START Data shown

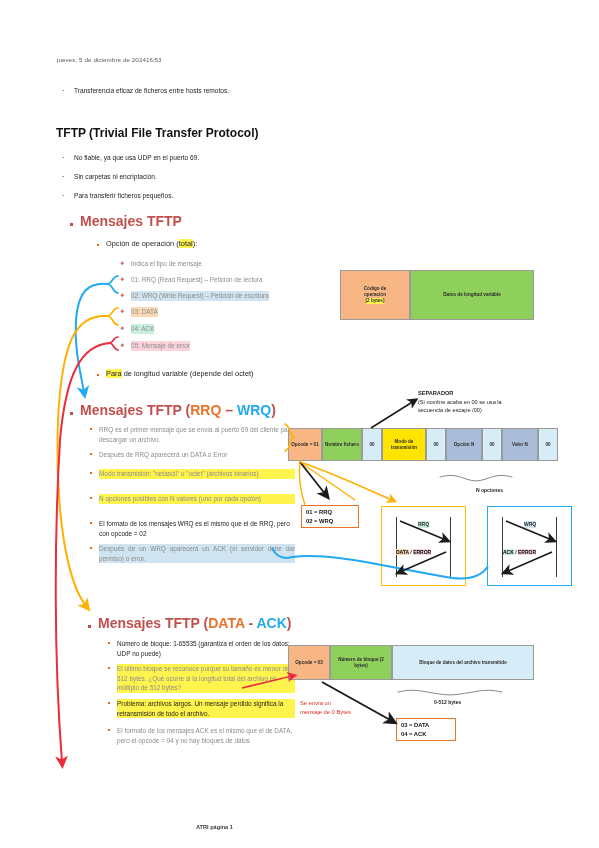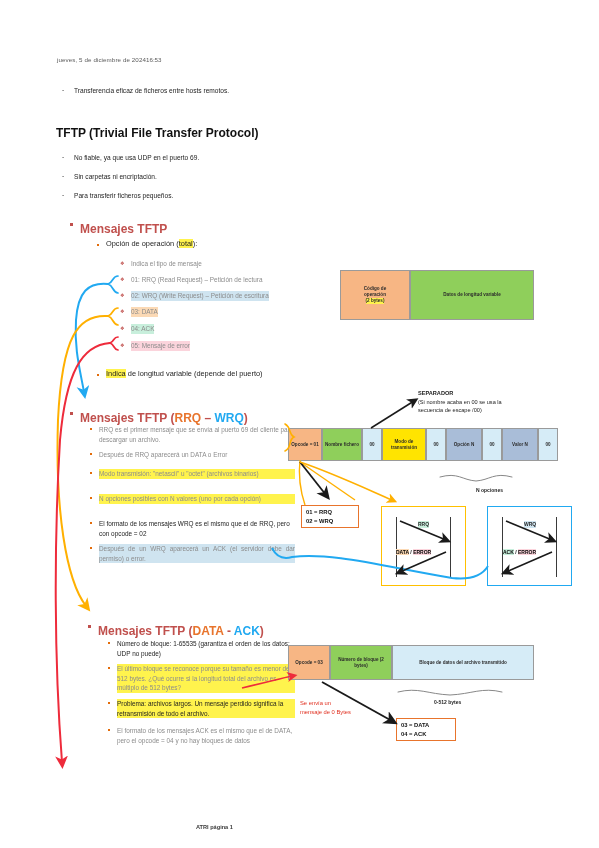--- a/index.html
+++ b/index.html
@@ -21,7 +21,7 @@
   .sq2{position:absolute;width:2.4px;height:2.4px;background:#e36c0a;}
   .dia{position:absolute;font-size:5px;color:#c0504d;}
 
-  .h2{position:absolute;font-size:12px;font-weight:bold;color:#c0504d;line-height:11px;white-space:nowrap;margin-top:8px;}
+  .h2{position:absolute;font-size:14px;font-weight:bold;color:#c0504d;line-height:11px;white-space:nowrap;}
   .h3{position:absolute;font-size:7.4px;color:#1d1d1d;line-height:11px;white-space:nowrap;}
   .li{position:absolute;font-size:6.4px;color:#3a3a3a;line-height:9.6px;}
   .li.w{width:196px;}

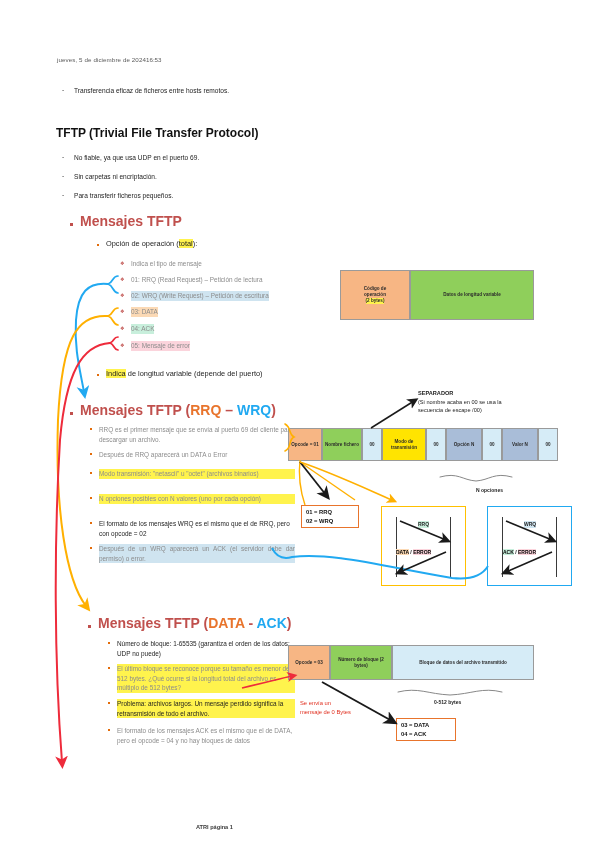--- a/index.html
+++ b/index.html
@@ -105,7 +105,7 @@
   <div class="li gray hl-p" style="left:131px;top:341px;">05: Mensaje de error</div>
 
   <div class="sq2" style="left:97px;top:374px;"></div>
-  <div class="h3" style="left:106px;top:368px;"><span class="hl-y">Indica</span><span> de longitud variable (depende del puerto)</span></div>
+  <div class="h3" style="left:106px;top:368px;"><span class="hl-y">Para</span><span> de longitud variable (depende del puerto)</span></div>
 
   <div class="cell c-or" style="left:340px;top:270px;width:70px;height:50px;">
     <div>

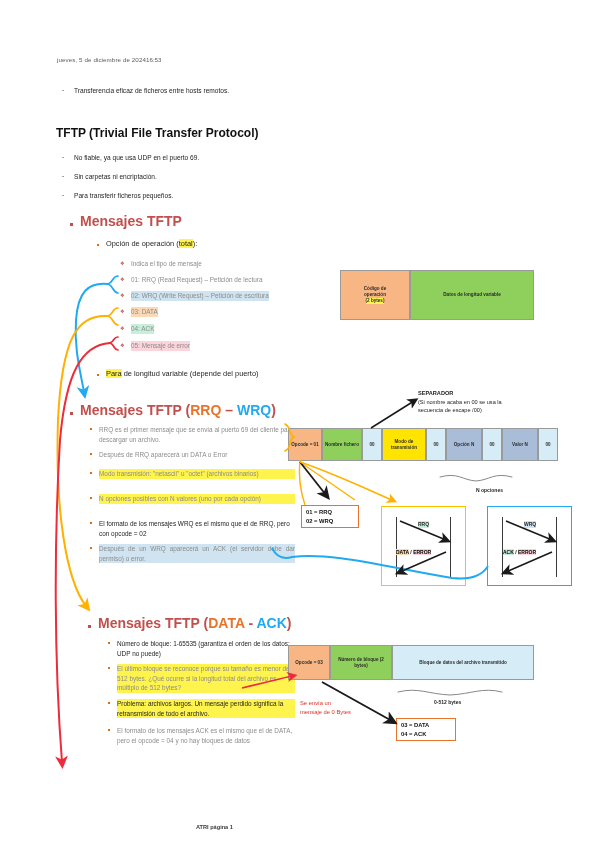--- a/index.html
+++ b/index.html
@@ -105,7 +105,7 @@
   <div class="li gray hl-p" style="left:131px;top:341px;">05: Mensaje de error</div>
 
   <div class="sq2" style="left:97px;top:374px;"></div>
-  <div class="h3" style="left:106px;top:368px;"><span class="hl-y">Para</span><span> de longitud variable (depende del puerto)</span></div>
+  <div class="h3" style="left:106px;top:368px;"><span class="hl-y">Para</span><span> de longitud variable (depende del octet)</span></div>
 
   <div class="cell c-or" style="left:340px;top:270px;width:70px;height:50px;">
     <div>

END Data shown

#### Assigned task:
Should any entry above carry a picture, omit it and repeat everything else word for word.

#### Output below:
--- a/index.html
+++ b/index.html
@@ -21,7 +21,7 @@
   .sq2{position:absolute;width:2.4px;height:2.4px;background:#e36c0a;}
   .dia{position:absolute;font-size:5px;color:#c0504d;}
 
-  .h2{position:absolute;font-size:12px;font-weight:bold;color:#c0504d;line-height:11px;white-space:nowrap;margin-top:8px;}
+  .h2{position:absolute;font-size:14px;font-weight:bold;color:#c0504d;line-height:11px;white-space:nowrap;}
   .h3{position:absolute;font-size:7.4px;color:#1d1d1d;line-height:11px;white-space:nowrap;}
   .li{position:absolute;font-size:6.4px;color:#3a3a3a;line-height:9.6px;}
   .li.w{width:196px;}

--- a/index.html
+++ b/index.html
@@ -105,7 +105,7 @@
   <div class="li gray hl-p" style="left:131px;top:341px;">05: Mensaje de error</div>
 
   <div class="sq2" style="left:97px;top:374px;"></div>
-  <div class="h3" style="left:106px;top:368px;"><span class="hl-y">Indica</span><span> de longitud variable (depende del puerto)</span></div>
+  <div class="h3" style="left:106px;top:368px;"><span class="hl-y">Para</span><span> de longitud variable (depende del puerto)</span></div>
 
   <div class="cell c-or" style="left:340px;top:270px;width:70px;height:50px;">
     <div>

--- a/index.html
+++ b/index.html
@@ -105,7 +105,7 @@
   <div class="li gray hl-p" style="left:131px;top:341px;">05: Mensaje de error</div>
 
   <div class="sq2" style="left:97px;top:374px;"></div>
-  <div class="h3" style="left:106px;top:368px;"><span class="hl-y">Para</span><span> de longitud variable (depende del puerto)</span></div>
+  <div class="h3" style="left:106px;top:368px;"><span class="hl-y">Para</span><span> de longitud variable (depende del octet)</span></div>
 
   <div class="cell c-or" style="left:340px;top:270px;width:70px;height:50px;">
     <div>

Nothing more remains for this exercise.